A suspend function can only be called from a coroutine or from another suspend function. The compiler enforces this. If you try to call a suspend function from regular code, you get a compilation error. But what’s actually happening under the hood is more interesting than a simple access restriction.
When the Kotlin compiler sees the suspend keyword, it does two things. First, it adds a hidden parameter to the function — a Continuation object. This is the callback mechanism that allows the function to pause and later resume. Second, it changes the return type to Any? so the function can return either its actual result or a special sentinel value COROUTINE_SUSPENDED to signal that it has paused. Here’s a conceptual view of what the compiler does:
// What you write
suspend fun fetchUser(userId: String): User {
val response = apiService.getUser(userId)
return response.toUser()
}
// What the compiler generates (conceptual)
fun fetchUser(userId: String, continuation: Continuation<User>): Any? {
val response = apiService.getUser(userId, continuation)
if (response == COROUTINE_SUSPENDED) return COROUTINE_SUSPENDED
return (response as Response).toUser()
}
The Continuation interface is simple — it holds a CoroutineContext and a resumeWith(result: Result<T>) function. When the suspended operation completes, the framework calls resumeWith to deliver the result back to the coroutine, which then continues executing from the suspension point. This is Continuation Passing Style, an idea borrowed from functional programming languages like Scheme.
Here’s the key insight that changed how I think about suspend functions: the suspend keyword doesn’t make a function asynchronous. It makes a function suspendable. The function might suspend — meaning it returns COROUTINE_SUSPENDED and resumes later — or it might complete immediately without suspending at all. A suspend function that does no I/O and calls no other suspend functions will execute synchronously, just like a regular function. The suspend modifier just tells the compiler “this function is allowed to suspend” and gives it the machinery to do so.
The most common mistake I see with suspend functions is making the caller responsible for choosing the right dispatcher. I’ve reviewed codebases where every repository function was a regular function returning a value, and every ViewModel call site was wrapped in withContext(Dispatchers.IO). That’s backwards. The suspend function itself should handle its own threading, so the caller doesn’t need to know or care.
This principle is called “main-safety.” A well-written suspend function is safe to call from the main thread. It internally switches to the appropriate dispatcher for its work and returns the result. The caller just calls it like any sequential function.
class UserRepository(
private val apiService: ApiService,
private val userDao: UserDao,
private val ioDispatcher: CoroutineDispatcher = Dispatchers.IO
) {
// Good — caller doesn't need to know about threading
suspend fun getUser(userId: String): User = withContext(ioDispatcher) {
val cached = userDao.findById(userId)
if (cached != null) return@withContext cached
val remote = apiService.fetchUser(userId)

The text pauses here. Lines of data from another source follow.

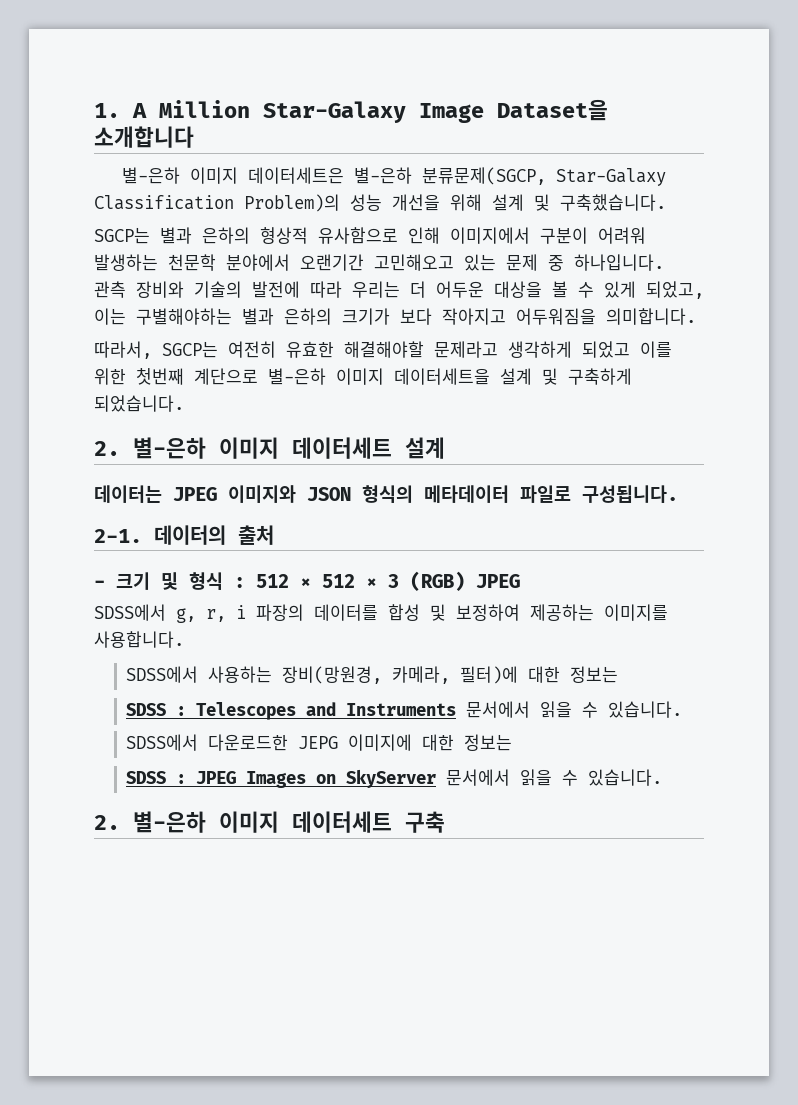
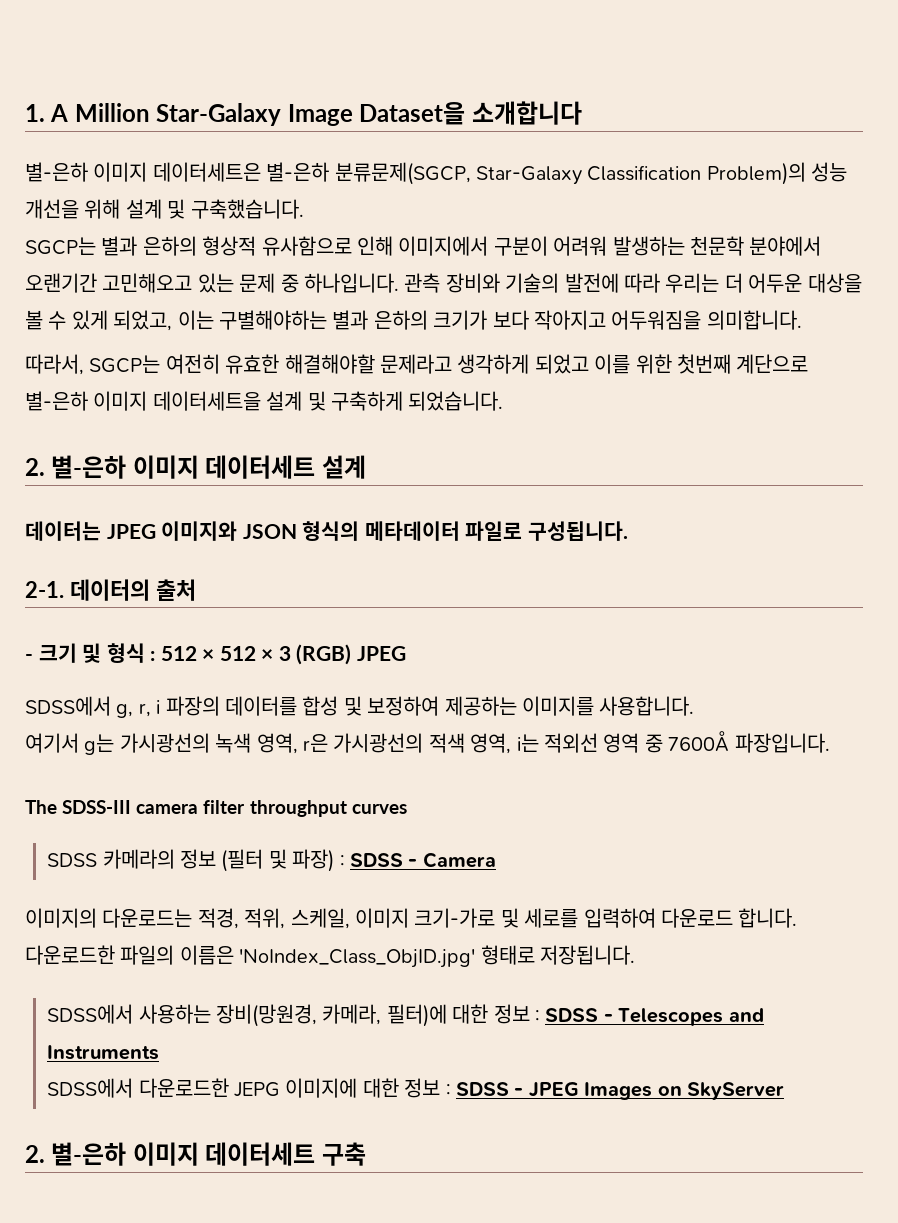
(184, 639) none -> [25,731,830,755] [25,800,407,817] [47,849,496,872] [25,908,798,929] [25,945,635,968] // 여기서 g는 가시광선의 녹색 영역, r은 가시광선의 적색 영역, i는 적외선 영역 중 7600Å 파장입니다. // The SDSS-III camera filter throughput curves // SDSS 카메라의 정보 (필터 및 파장) : SDSS - Camera // 이미지의 다운로드는 적경, 적위, 스케일, 이미지 크기-가로 및 세로를 입력하여 다운로드 합니다. 다운로드한 파일의 이름은 'NoIndex_Class_ObjID.jpg' 형태로 저장됩니다.
[570,666,619,683] [126,703,187,716] 정보는 // SDSS : -> [493,1004,613,1024] 정보 : SDSS -
[466,701,683,718] 문서에서 읽을 수 있습니다. -> (160, 1052) none
[464,734,513,751] [126,771,187,784] 정보는 // SDSS : -> [404,1078,524,1098] 정보 : SDSS -
[446,769,663,786] 문서에서 읽을 수 있습니다. -> (784, 1091) none

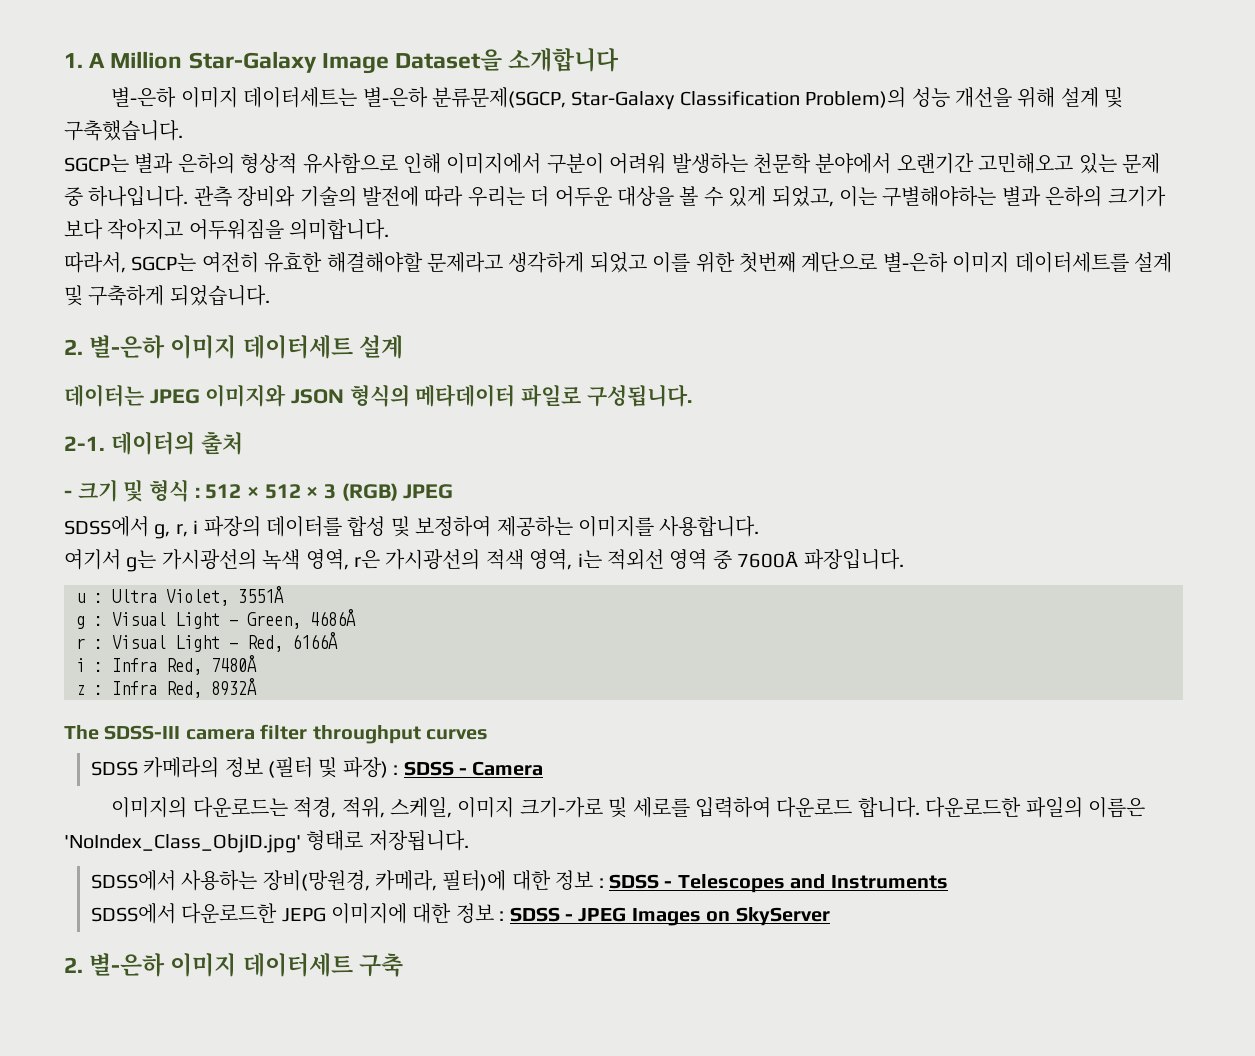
[152,162,261,182] 데이터세트은 -> [243,87,358,108] 데이터세트는
[152,391,261,411] 데이터세트을 -> [1014,252,1129,273] 데이터세트를
(830, 743) none -> [76,586,284,606] [76,609,356,629] [76,632,338,652] [76,655,257,675] [76,678,257,698] // u : Ultra Violet, 3551Å // g : Visual Light - Green, 4686Å // r : Visual Light - Red, 6166Å // i : Infra Red, 7480Å // z : Infra Red, 8932Å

val user = remote.toEntity()
userDao.insert(user)
user
}
}
class UserViewModel(
private val userRepository: UserRepository
) : ViewModel() {
fun loadUser(userId: String) {
viewModelScope.launch {
// No withContext needed — the repository handles it
val user = userRepository.getUser(userId)
_userState.value = UserUiState.Success(user)
}
}
}
Notice the dispatcher is injected through the constructor. This matters for testing — you can pass a StandardTestDispatcher in tests and control execution precisely, rather than fighting real thread pools in your unit tests. I’ve seen teams skip this and then spend hours debugging flaky tests caused by real Dispatchers.IO executing on unpredictable threads.
The other important rule: keep the suspension inside the function. Don’t return a Deferred from a suspend function — that leaks concurrency details to the caller. Don’t require the caller to wrap your function in withContext. A suspend function should be a clean, sequential call that hides its async internals. If a function needs to launch concurrent work, it should take a CoroutineScope as a parameter or be an extension on CoroutineScope, not be a suspend function that secretly launches jobs.
Android has decades of callback-based APIs. LocationManager, SensorManager, the old OkHttp Call.enqueue, Firebase operations — all callbacks. Converting these to suspend functions is one of the most practical skills in coroutine programming, and suspendCancellableCoroutine is the tool for the job.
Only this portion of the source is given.